• **AVAILABLE DATA**:
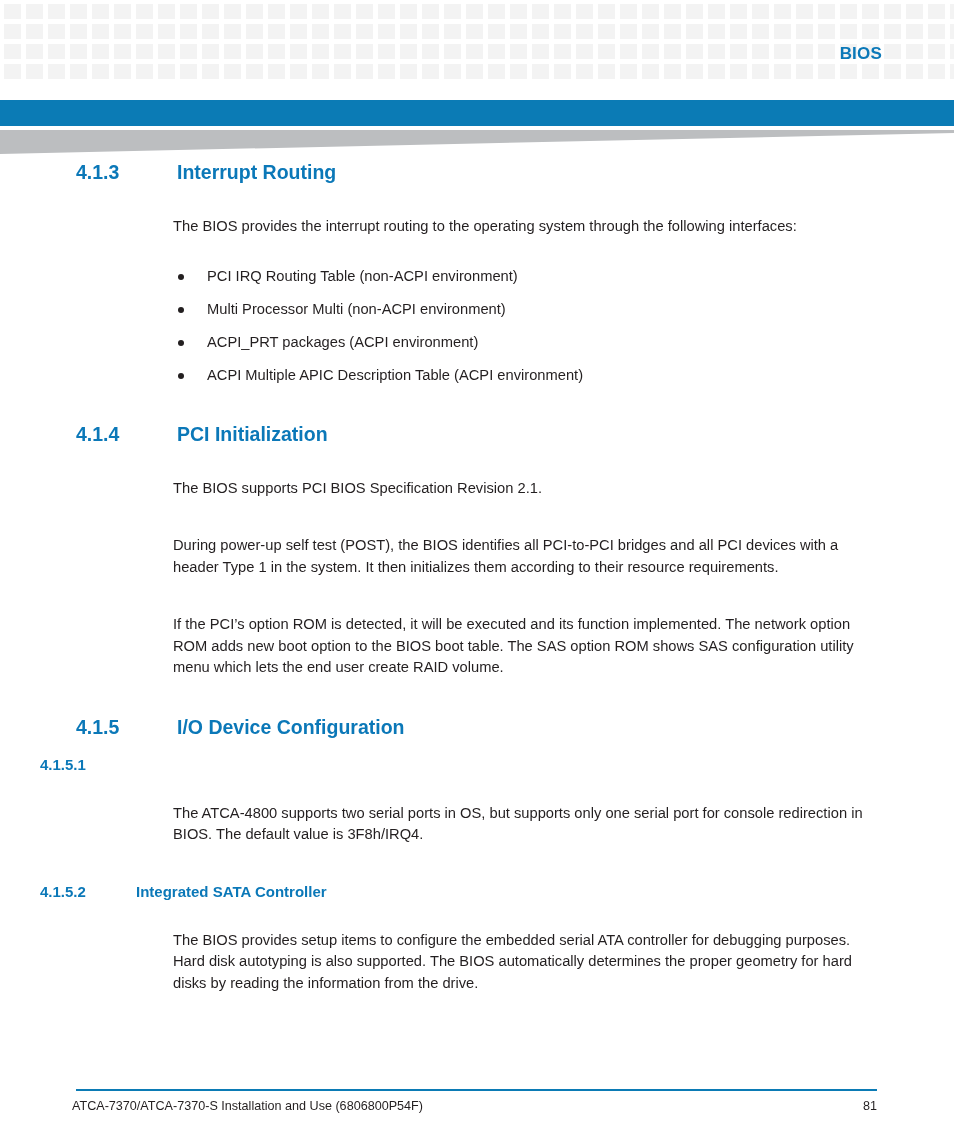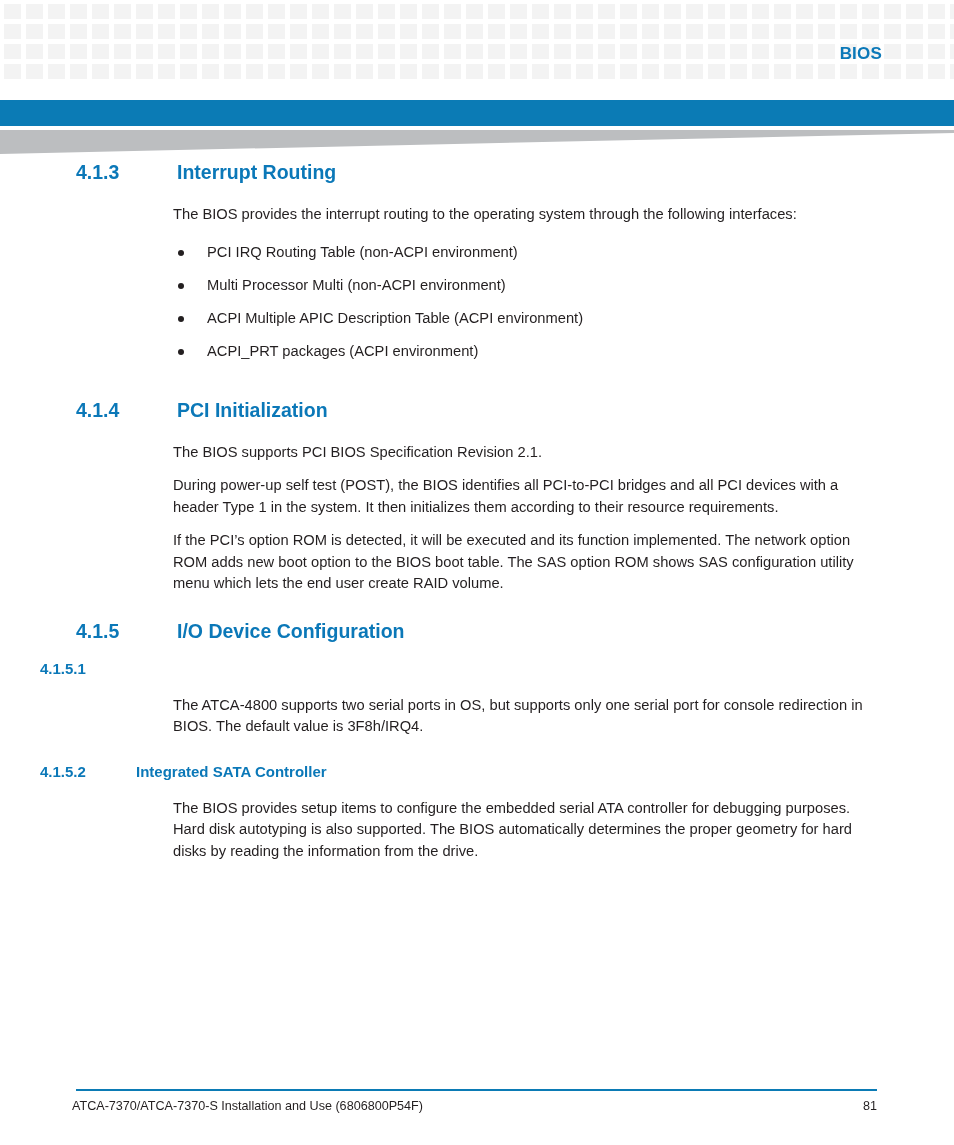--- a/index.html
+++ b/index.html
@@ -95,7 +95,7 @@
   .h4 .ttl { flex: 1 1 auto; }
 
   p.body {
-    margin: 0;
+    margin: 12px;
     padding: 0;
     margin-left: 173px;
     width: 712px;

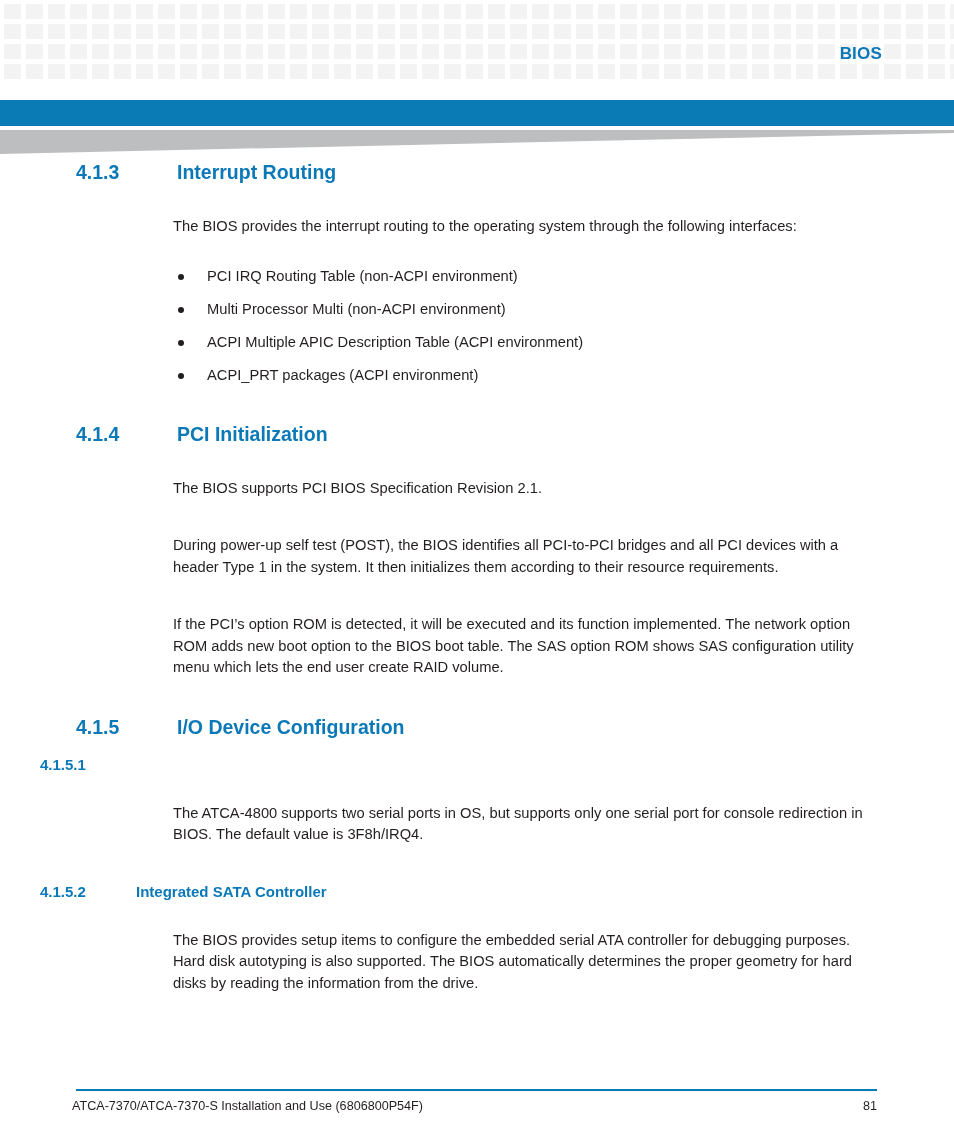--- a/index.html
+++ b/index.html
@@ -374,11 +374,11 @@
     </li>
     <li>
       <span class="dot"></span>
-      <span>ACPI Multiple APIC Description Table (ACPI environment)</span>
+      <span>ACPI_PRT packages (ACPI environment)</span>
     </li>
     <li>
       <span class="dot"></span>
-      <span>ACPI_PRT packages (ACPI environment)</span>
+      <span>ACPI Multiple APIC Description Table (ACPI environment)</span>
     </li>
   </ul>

• **WHAT IS NEEDED**:
Look over the entries above and say how many lines contain "ACPI"; give only the number.

• **THE ANSWER**:
4